(TO DO) Return, word for word, the line containing "- Tengah Persaingan Modern" and every line after it through the last line of the records below.

(EXTRACTED INFORMATION)
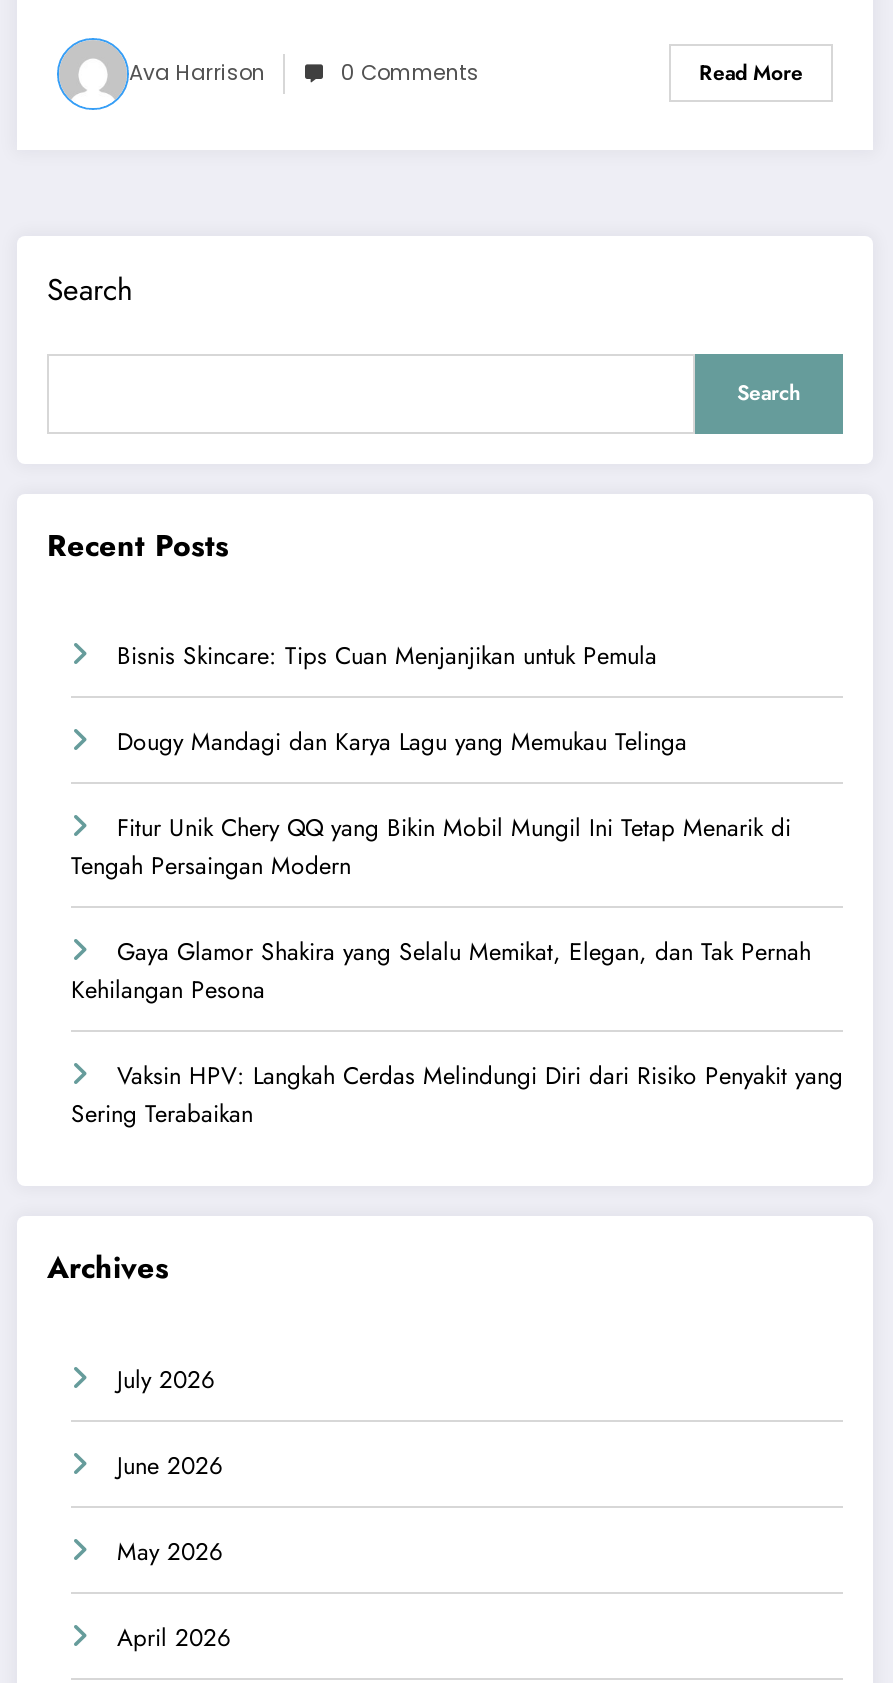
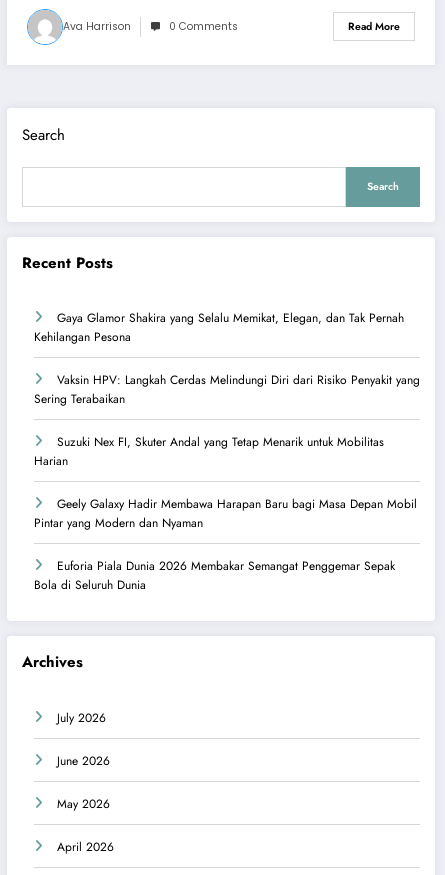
- Bisnis Skincare: Tips Cuan Menjanjikan untuk Pemula
- Dougy Mandagi dan Karya Lagu yang Memukau Telinga
- Fitur Unik Chery QQ yang Bikin Mobil Mungil Ini Tetap Menarik di
- Tengah Persaingan Modern

moved up: Gaya Glamor Shakira yang Selalu Memikat, Elegan, dan Tak Pernah | Kehilangan Pesona | Vaksin HPV: Langkah Cerdas Melindungi Diri dari Risiko Penyakit yang | Sering Terabaikan

+ Suzuki Nex FI, Skuter Andal yang Tetap Menarik untuk Mobilitas
+ Harian
+ Geely Galaxy Hadir Membawa Harapan Baru bagi Masa Depan Mobil
+ Pintar yang Modern dan Nyaman
+ Euforia Piala Dunia 2026 Membakar Semangat Penggemar Sepak
+ Bola di Seluruh Dunia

(EXERCISE RESULT)
- Tengah Persaingan Modern

moved up: Gaya Glamor Shakira yang Selalu Memikat, Elegan, dan Tak Pernah | Kehilangan Pesona | Vaksin HPV: Langkah Cerdas Melindungi Diri dari Risiko Penyakit yang | Sering Terabaikan

+ Suzuki Nex FI, Skuter Andal yang Tetap Menarik untuk Mobilitas
+ Harian
+ Geely Galaxy Hadir Membawa Harapan Baru bagi Masa Depan Mobil
+ Pintar yang Modern dan Nyaman
+ Euforia Piala Dunia 2026 Membakar Semangat Penggemar Sepak
+ Bola di Seluruh Dunia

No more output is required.